My mind reels with it. What a circus act we women perform every day of our lives. It puts the trapeze artist to shame. Look at us. We run a tight rope daily, balancing a pile of books on the head. Baby-carriage, parasol, kitchen chair, still under control. Steady now!
Woman's life today is tending more and more toward the state William James describes so well in the German word, "Zerrissenheit--torn-to-pieces-hood." She cannot live perpetually in "Zerrissenheit." She will be shattered into a thousand pieces."
Zerrissenheit, exactly.
This week has been full to bursting with things to do and I have shouldered that load alone, as my husband has been swamped at work. (Came in last night after midnight and was out of bed before 5.) I feel my shattering coming on, its hot breath on the back of my neck.

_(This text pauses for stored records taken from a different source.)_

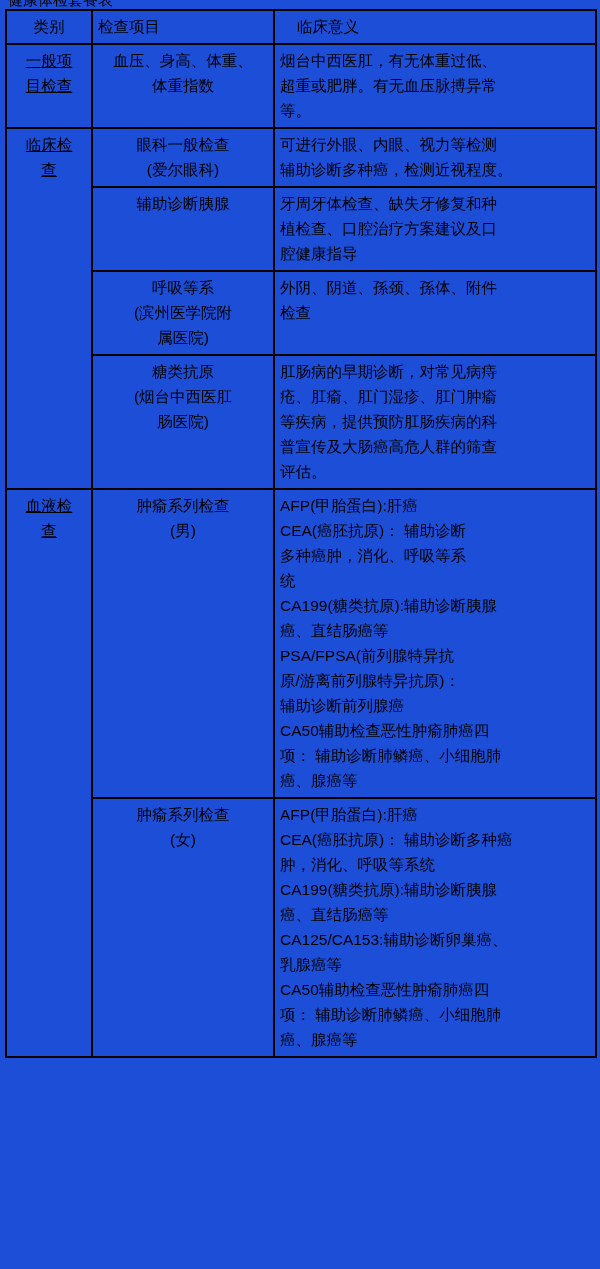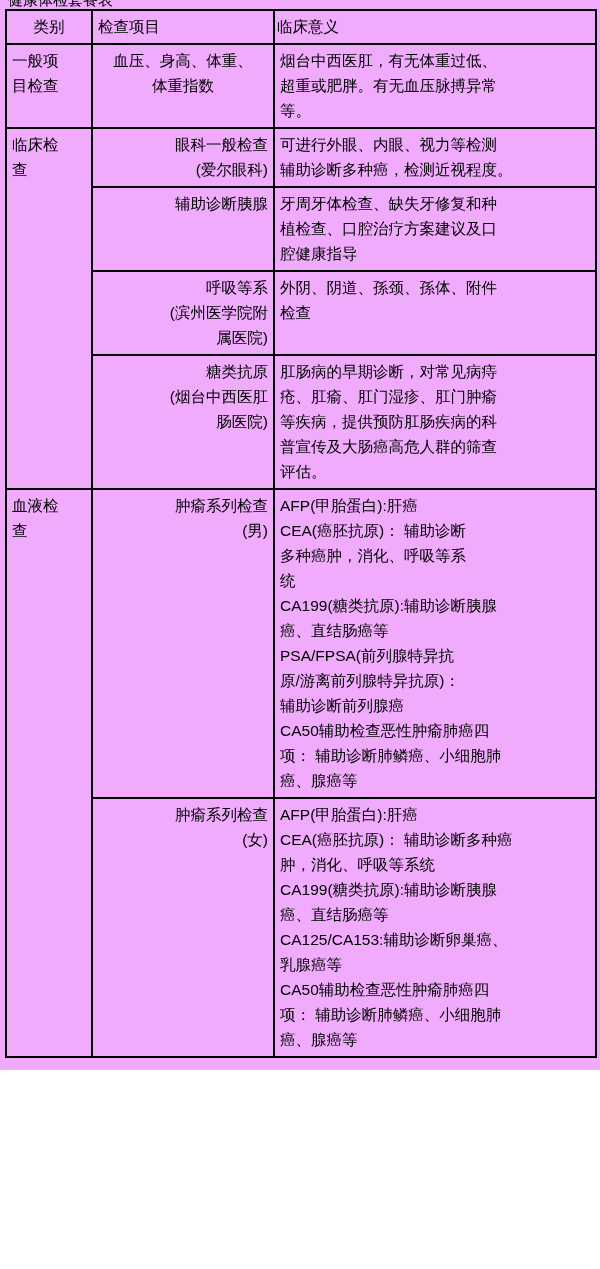--- a/index.html
+++ b/index.html
@@ -15,9 +15,9 @@
   .page {
     position: relative;
     width: 600px;
-    height: 1070px;
+    height: 1269px;
     overflow: hidden;
-    background: #f0abfc;
+    background: #1d4ed8;
   }
   .clipped-heading {
     position: absolute;

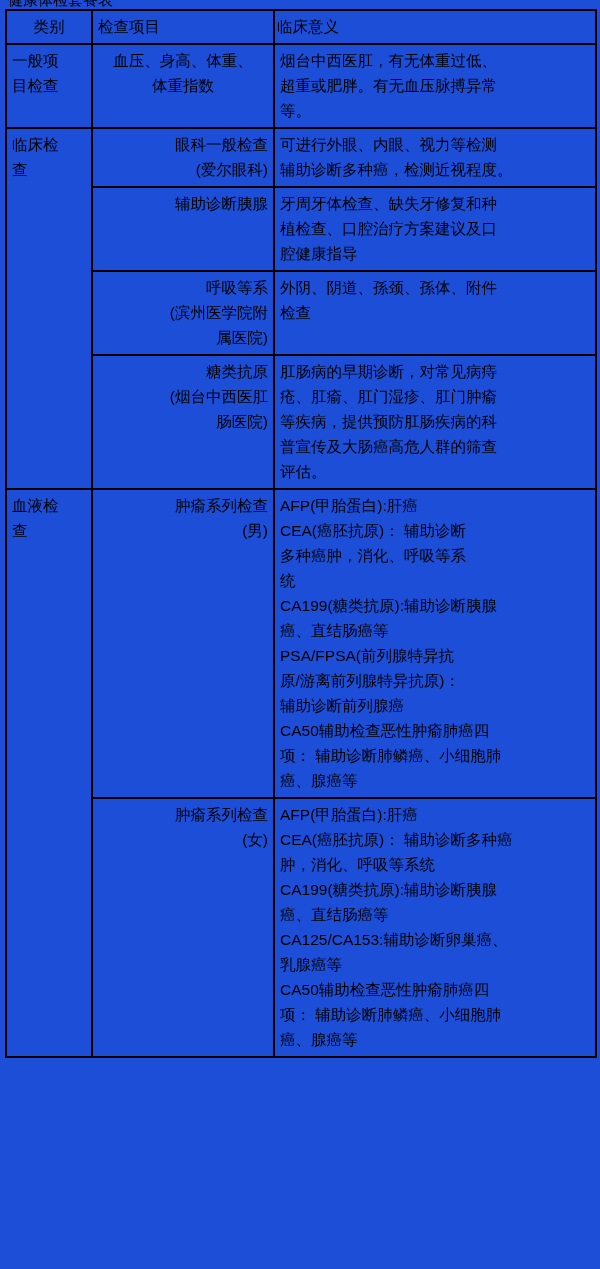--- a/index.html
+++ b/index.html
@@ -56,7 +56,7 @@
   }
   .hdr .h1 { text-align: center; }
   .hdr .h2 { text-align: left; }
-  .hdr .h3 { text-align: left; padding-left: 2px; }
+  .hdr .h3 { text-align: left; padding-left: 22px; }
 
   .cat {
     vertical-align: middle;

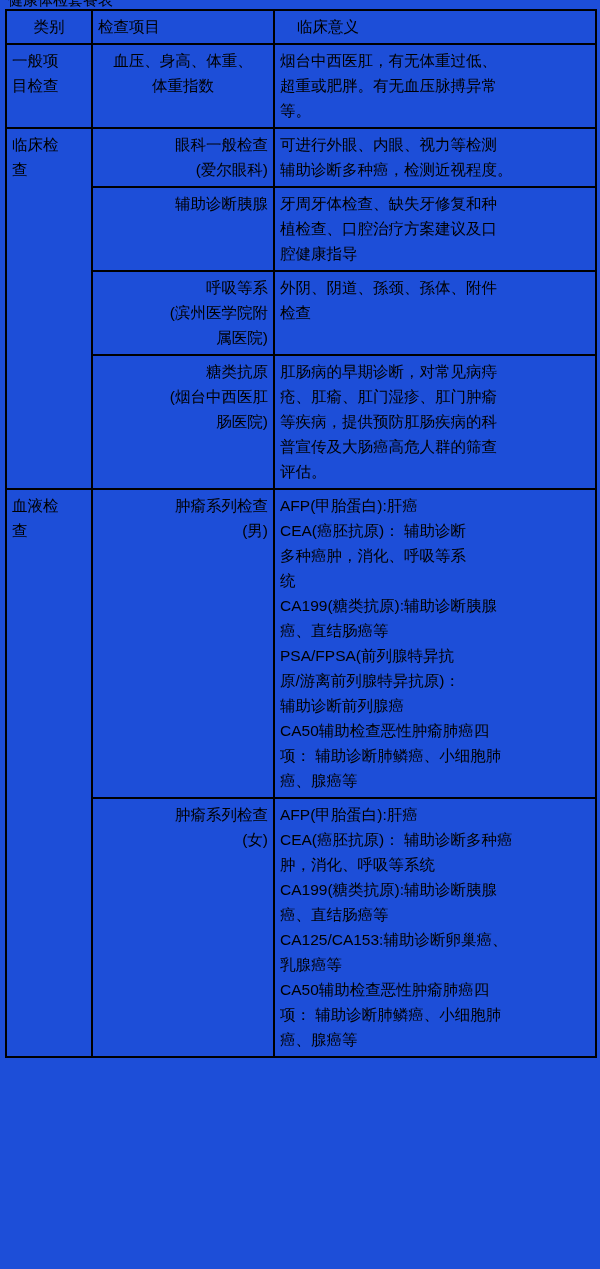--- a/index.html
+++ b/index.html
@@ -59,7 +59,9 @@
   .hdr .h3 { text-align: left; padding-left: 22px; }
 
   .cat {
+    text-align: center;
     vertical-align: middle;
+    text-decoration: underline;
   }
   .item {
     text-align: right;

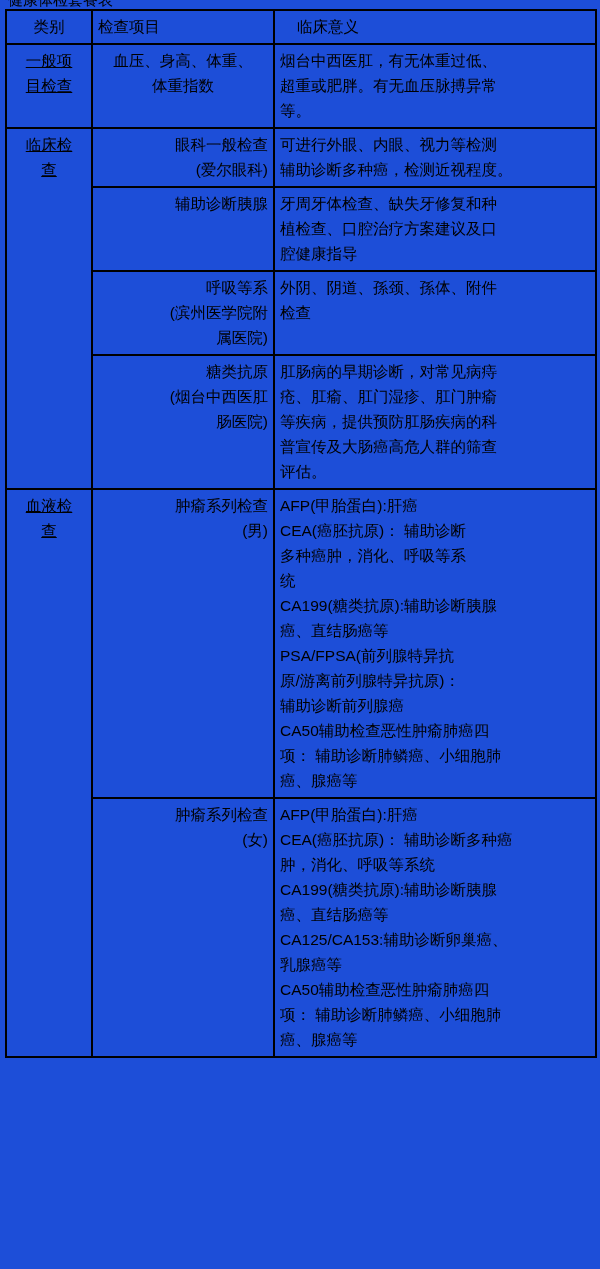--- a/index.html
+++ b/index.html
@@ -64,7 +64,7 @@
     text-decoration: underline;
   }
   .item {
-    text-align: right;
+    text-align: center;
     vertical-align: middle;
   }
   .meaning {

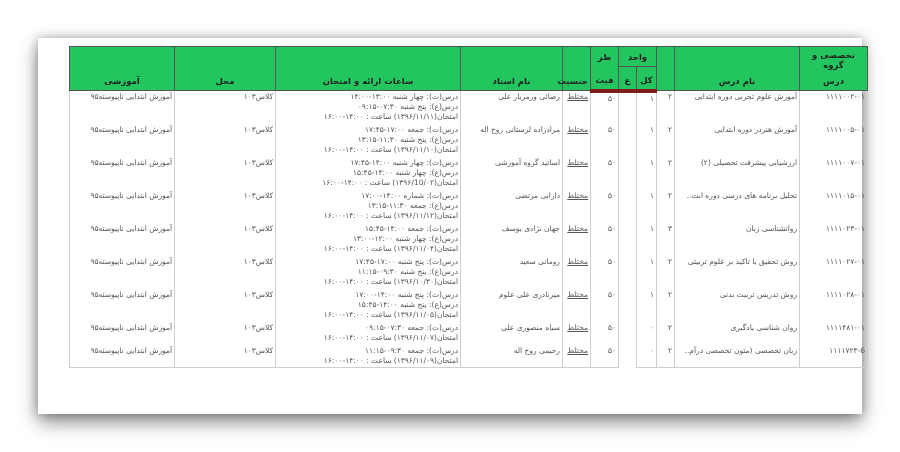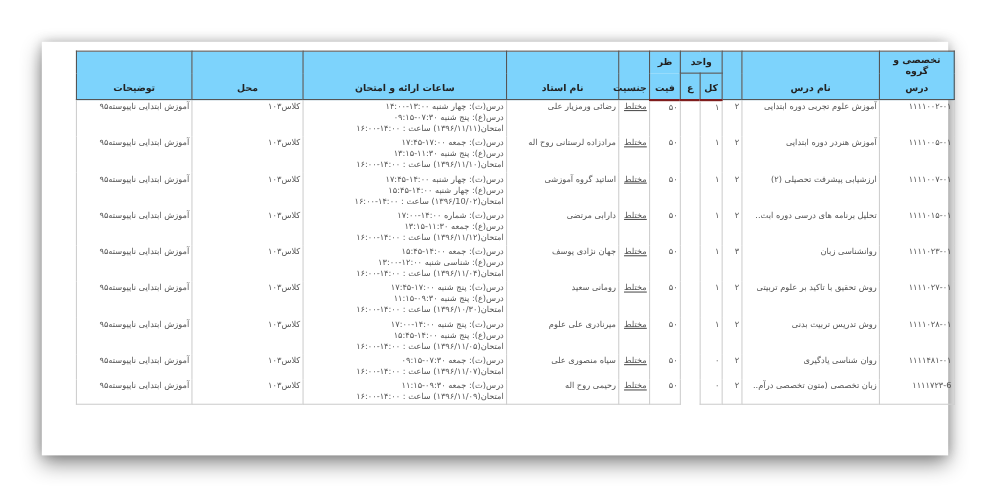--- a/index.html
+++ b/index.html
@@ -23,7 +23,7 @@
     font-family:"DejaVu Sans", sans-serif;
     font-weight:bold; font-size:8.5px; color:#222;
     border:1px solid #555; vertical-align:bottom; padding:2px 2px 4px;
-    text-align:center; background:#7dd3fc;
+    text-align:center; background:#22c55e;
   }
   table.grid th.top { vertical-align:middle; padding:3px 2px; }
   table.grid thead tr:last-child th { border-bottom:2px solid #7f1d1d; }

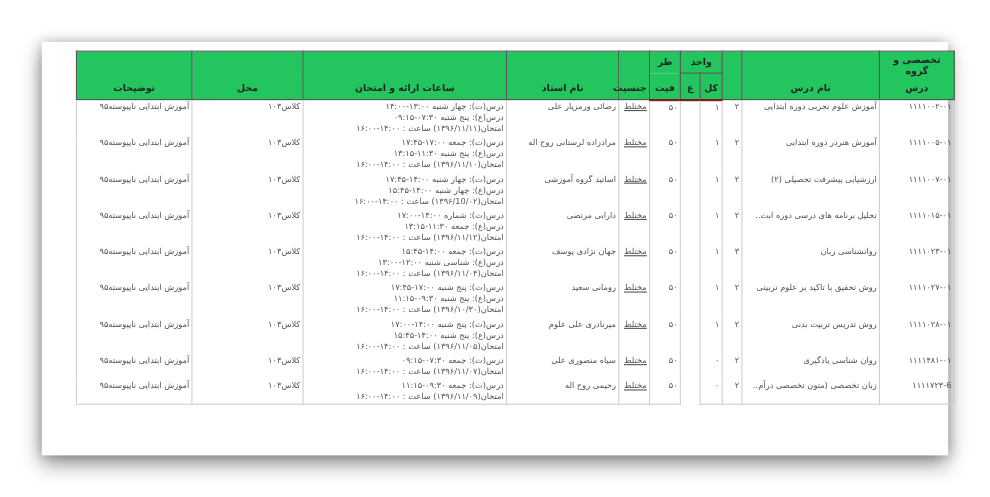--- a/index.html
+++ b/index.html
@@ -71,7 +71,7 @@
         <th rowspan="2">نام استاد</th>
         <th rowspan="2">ساعات ارائه و امتحان</th>
         <th rowspan="2">محل</th>
-        <th rowspan="2">توضیحات</th>
+        <th rowspan="2">آموزشی</th>
       </tr>
       <tr style="height:24px">
         <th>کل</th>

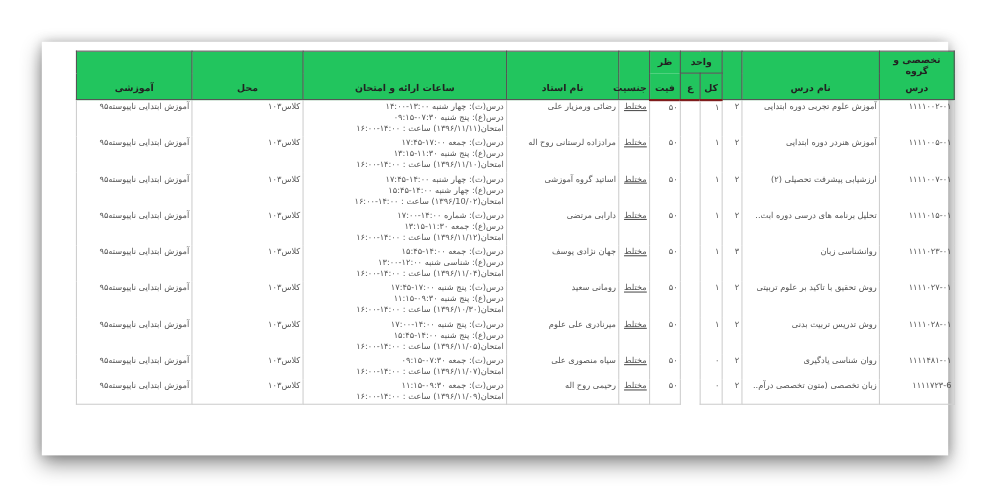--- a/index.html
+++ b/index.html
@@ -26,7 +26,7 @@
     text-align:center; background:#22c55e;
   }
   table.grid th.top { vertical-align:middle; padding:3px 2px; }
-  table.grid thead tr:last-child th { border-bottom:2px solid #7f1d1d; }
+  table.grid thead tr:last-child th { border-bottom:4px solid #7f1d1d; }
   table.grid td {
     border-left:1px solid #cfcfcf; border-right:1px solid #cfcfcf;
     padding:1px 2px; vertical-align:top; white-space:nowrap; overflow:hidden;

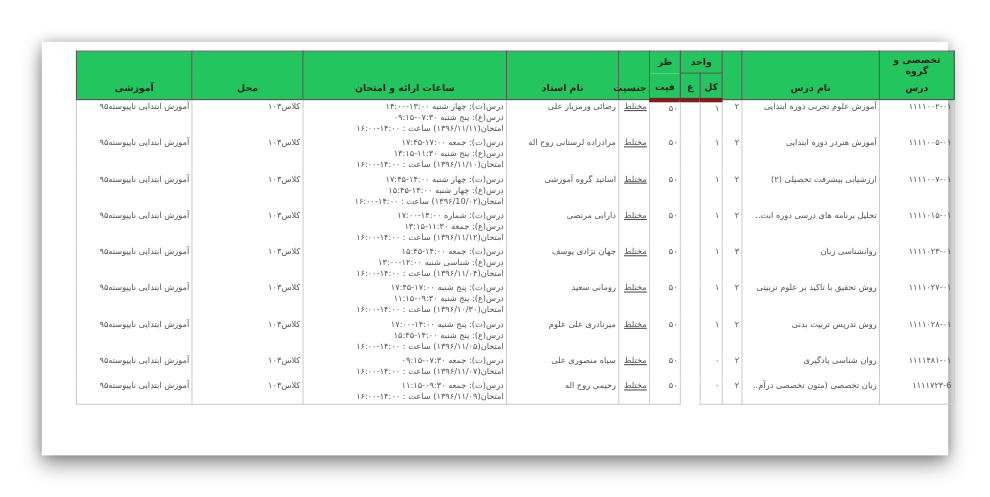--- a/index.html
+++ b/index.html
@@ -159,7 +159,7 @@
     <td>جهان نژادی یوسف</td>
     <td class="sched">
             <div>درس(ت): جمعه ۱۴:۰۰-۱۵:۴۵</div>
-            <div>درس(ع): شناسی شنبه ۱۲:۰۰-۱۳:۰۰</div>
+            <div>درس(ع): چهار شنبه ۱۲:۰۰-۱۳:۰۰</div>
             <div>امتحان(۱۳۹۶/۱۱/۰۴) ساعت : ۱۴:۰۰-۱۶:۰۰</div>
           </td>
     <td>کلاس۱۰۳</td>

Just this afternoon, somehow I have to get Caleb to violin lesson and scouts, transport and support Savannah at the school talent show (with costume), go to a wedding reception for one of my former young women, buy a gift for said reception, help Caleb finish up his science fair project, practice the spelling words (tests tomorrow), prod my kids to get their homework done, make dinner, clean up, finish folding the laundry from Monday, go to book club, and finish my visiting teaching....oh, and also make a crock pot of pork and beans for tomorrow.
I'm tired.
Ethan came up to me this morning and said, "Wake up sleepyhead!" And I wasn't in bed or asleep at the time...just fogged over from the lists in my head. This balancing act is taking all my powers of concentration.